The water cooled, Shel settled herself back, eyes closed. So this is where the future starts, she thought. With a beating. A scalding dunk in the healing tub. She watched as Abatangelo wiped flecks of blood from the porcelain. Regarding her body, she detected swelling here and there, but he’d rid her scratches of infection; they were neat white seams. Her skin flushed. My Little Miracle Worker, she thought. Unaware that she was watching, he searched inside her purse until he came across a perfume bottle. He added several drops to the tub water.

“I’m assuming you’ll tell me,” she said finally, flicking tepid water at him, “where it was you picked up your medicine.”

He sat down on the floor and peeled off his shirt and trousers. In only his shorts, T-shirt and scapular he answered her finally with, “You grow up Italian, you learn how to take a beating.”

She shook her head and laughed. “That’s an answer?”

Abatangelo shrugged and poured himself three fingers of vodka.

Shel said, “And after your daily lesson- your mother, she did this for you?”

“No,” he said.

Her eyes softened. “Who?”

“Aunt Nina. My father’s sister. She was the designated guilt bearer of the family.”

She watched him turn away, busy himself. Until you took over, she thought, thinking better of saying it out loud. There simply was no limit to the burden he’d shoulder, as long it was for someone he loved. And if there was one thing to be said for Daniel Sebastian Abatangelo, she thought, it was this: The man loved.

“You look good,” she told him.

He shrugged and drank.

“No, don’t be like that. You look good.”

Her words slurred from the swelling. She eased back, closing her eyes again. The ridiculous songs he’d sung for her echoed in her head, making her smile. And yet a suspicion came over her quickly- tomorrow would never redeem today, not even with Danny there. The future did not start here after all, just more of the same. I am, she thought, depressed. Her heart sank in an utterly familiar way and she looked at Abatangelo as though to ask him to stop it, stop this feeling.

“Hey,” she whispered. He did not hear her.

She pictured Frank reeling room to room, clutching his head, rehearsing his sotted apologies, waiting for her to reappear so he could shower them on her. God help me, she thought.
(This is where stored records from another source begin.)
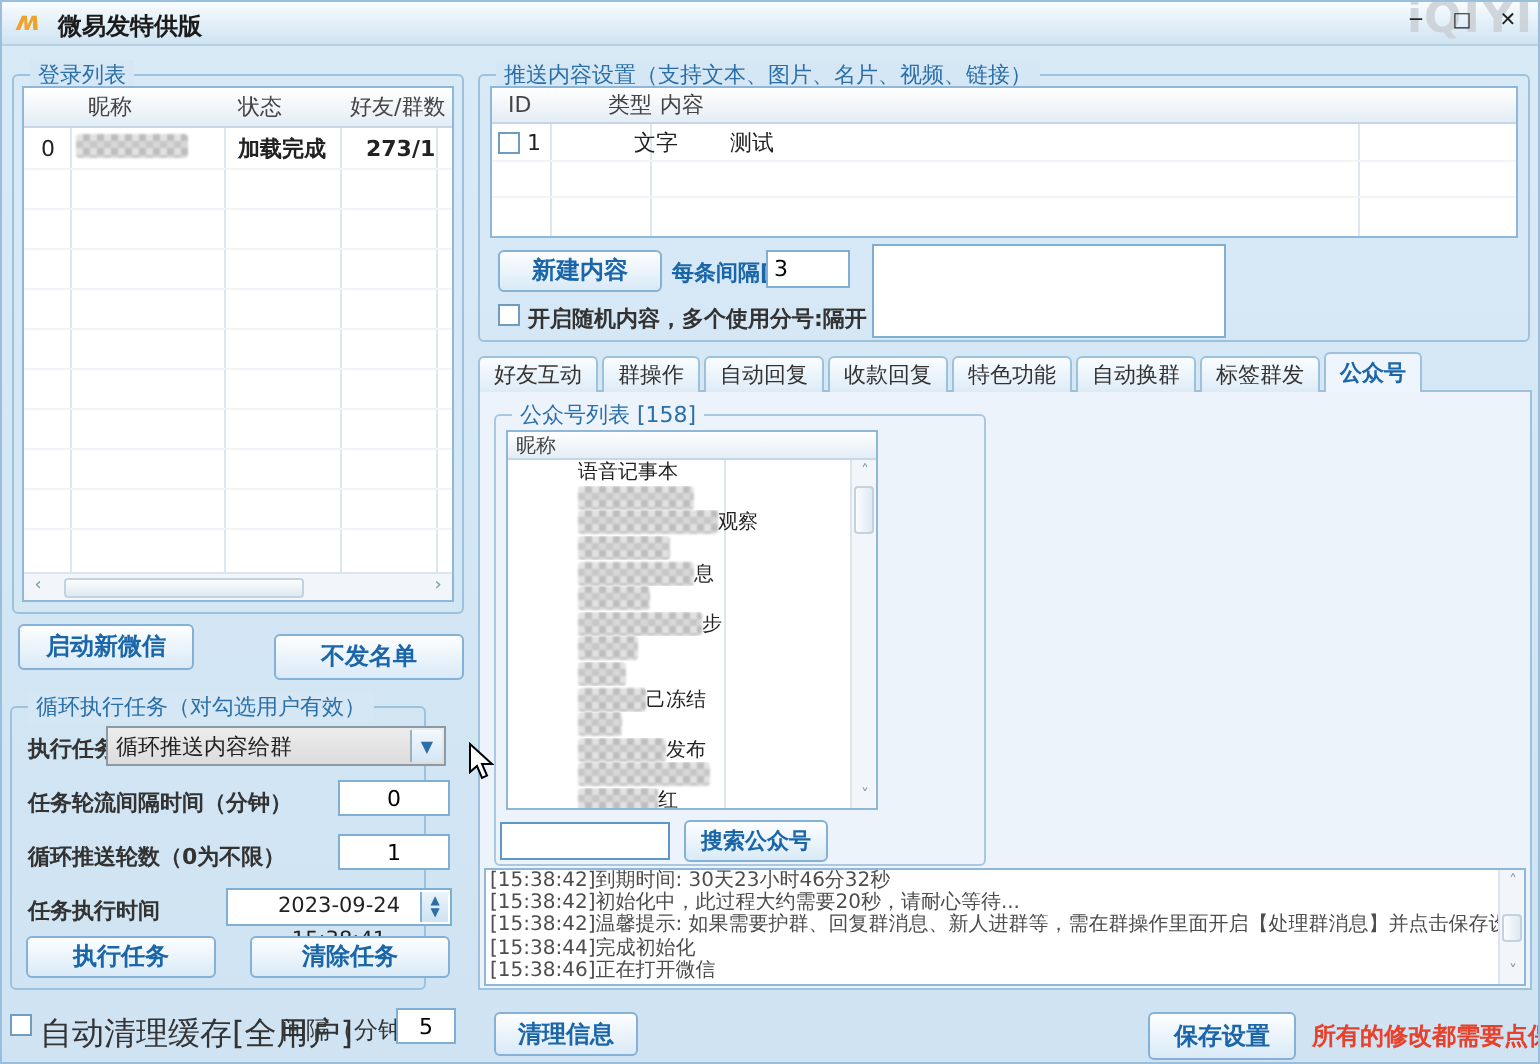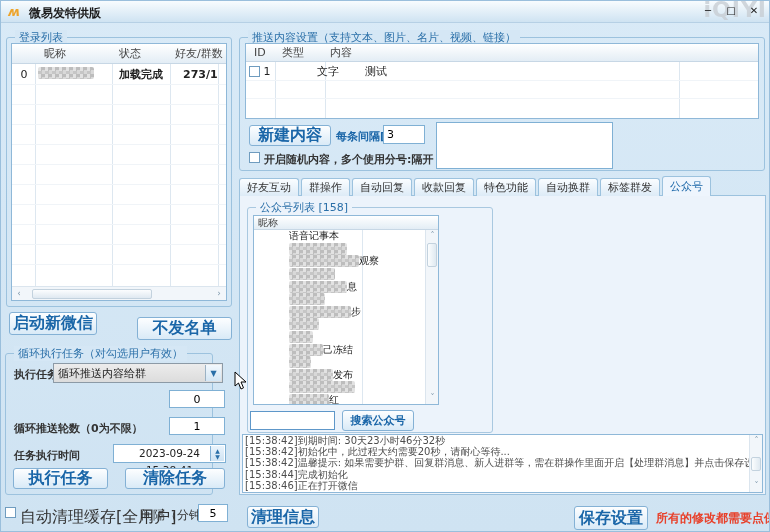--- a/index.html
+++ b/index.html
@@ -154,7 +154,7 @@
     <div class="colline" style="left:433px;"></div>
     <div class="thead" style="position:absolute;left:0;top:0;right:0;height:18px;">
       <span style="width:30px;padding-left:8px;">ID</span>
-      <span style="width:50px;padding-left:6px;">类型</span>
+      <span style="width:50px;padding-left:6px;text-align:right;">类型</span>
       <span style="padding-left:4px;">内容</span>
     </div>
     <div class="hgrid" style="top:36px;"></div>

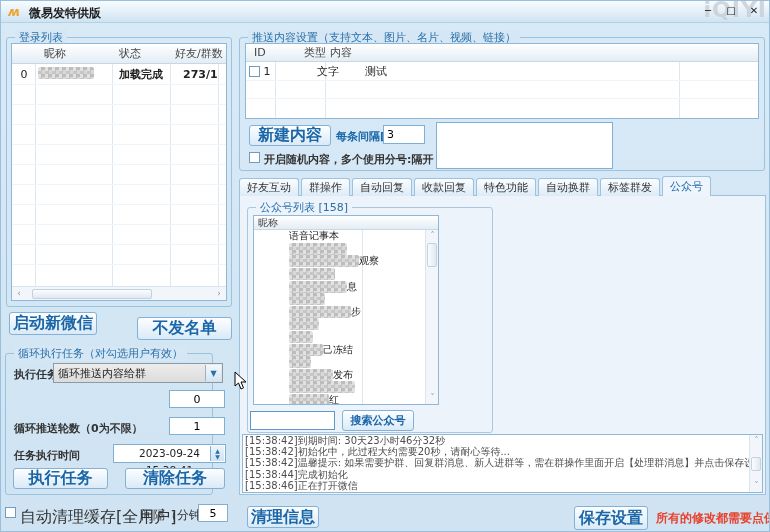--- a/index.html
+++ b/index.html
@@ -22,7 +22,7 @@
   .legend.inpanel { background:#ecf3fb; }
   .btn { position:absolute; display:flex; align-items:center; justify-content:center;
     border:1px solid #84b1d5; border-radius:3px; background:linear-gradient(#fdfeff,#d9eaf7);
-    color:#1a66a8; font-weight:bold; font-size:16px; cursor:pointer; }
+    color:#1a66a8; font-weight:bold; font-size:12px; cursor:pointer; }
   .tinput { position:absolute; border:1px solid #7fb0d4; background:#fff; font-size:11px; font-family:inherit; padding:0 3px; }
   .whitebox { position:absolute; background:#fff; border:1px solid #8fb8d8; }
   .colline { position:absolute; top:0; bottom:0; width:1px; background:#dde7f0; }

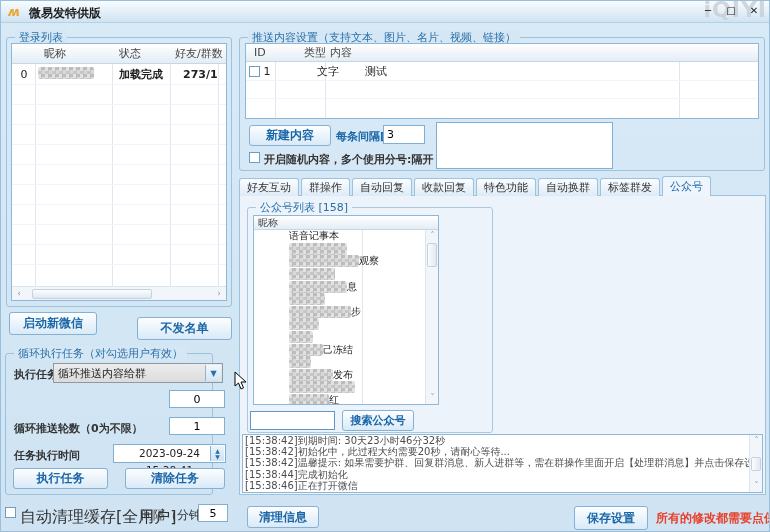--- a/index.html
+++ b/index.html
@@ -47,7 +47,7 @@
   .tab { height:18px; display:flex; align-items:center; justify-content:center; padding:0 7px;
     border:1px solid #9cc2de; border-bottom:none; border-radius:3px 3px 0 0; margin-right:2px;
     background:linear-gradient(#fafdff,#ddebf7); font-size:11px; color:#333; cursor:pointer; white-space:nowrap; }
-  .tab.active { height:20px; background:#eef5fd; color:#1a66a8; font-weight:normal; position:relative; z-index:3; }
+  .tab.active { height:20px; background:#eef5fd; color:#1a66a8; font-weight:bold; position:relative; z-index:3; }
   .tabpanel { position:absolute; left:238px; top:194px; width:527px; height:300px; background:#ecf3fb; border:1px solid #9cc2de; }
 
   

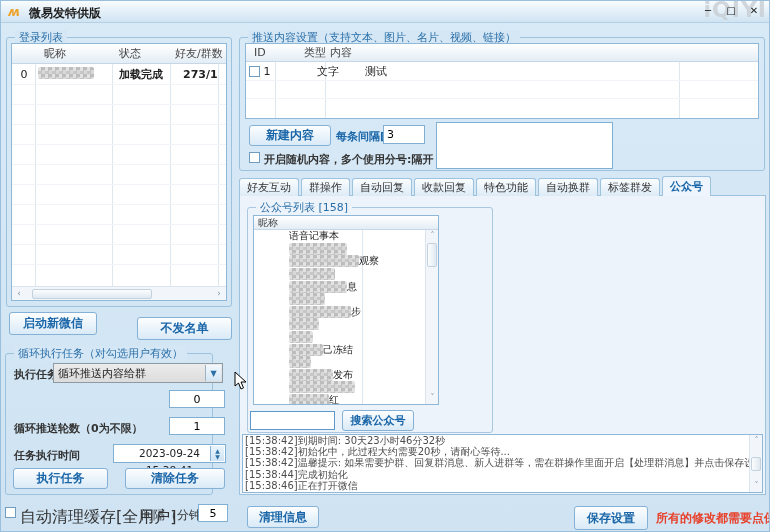--- a/index.html
+++ b/index.html
@@ -126,6 +126,7 @@
     <span>循环推送内容给群</span>
     <span class="drop">▼</span>
   </div>
+  <span class="lbl" style="left:13px;top:393px;">任务轮流间隔时间（分钟）</span>
   <input class="tinput" style="left: 168px; top: 389px; width: 56px; height: 18px; text-align: center;" value="0">
   <span class="lbl" style="left:13px;top:420px;">循环推送轮数（0为不限）</span>
   <input class="tinput" style="left: 168px; top: 416px; width: 56px; height: 18px; text-align: center;" value="1">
Is there a word in the language, she wondered, in any language, for someone as hell-bent as I’ve been to do the right thing, someone committed to real charity, not lip service, the Good Samaritan and all that, someone who put her own life aside to care for someone else, some lowly forgotten other, the least of my brethren- is there a word for someone who does all that, does it for years, only to see it crushed in three weeks’ time, carried away by a bitter wind of insanity, cruelty, and death? Yeah, she thought, there’s a word. And it’s nothing grand or tragic. The word is “depressed.”

A thread of bile slithered up into her throat. Abatangelo eyed her curiously as she spat toward the toilet.

“Freshen that up?” he asked, nodding to her glass.

She worked her tongue to rid her mouth of the taste of her sputum. “Keep it cold, keep it coming,” she said, holding out her glass.

Abatangelo obliged, the liquor poured happily. “Thank you,” she said.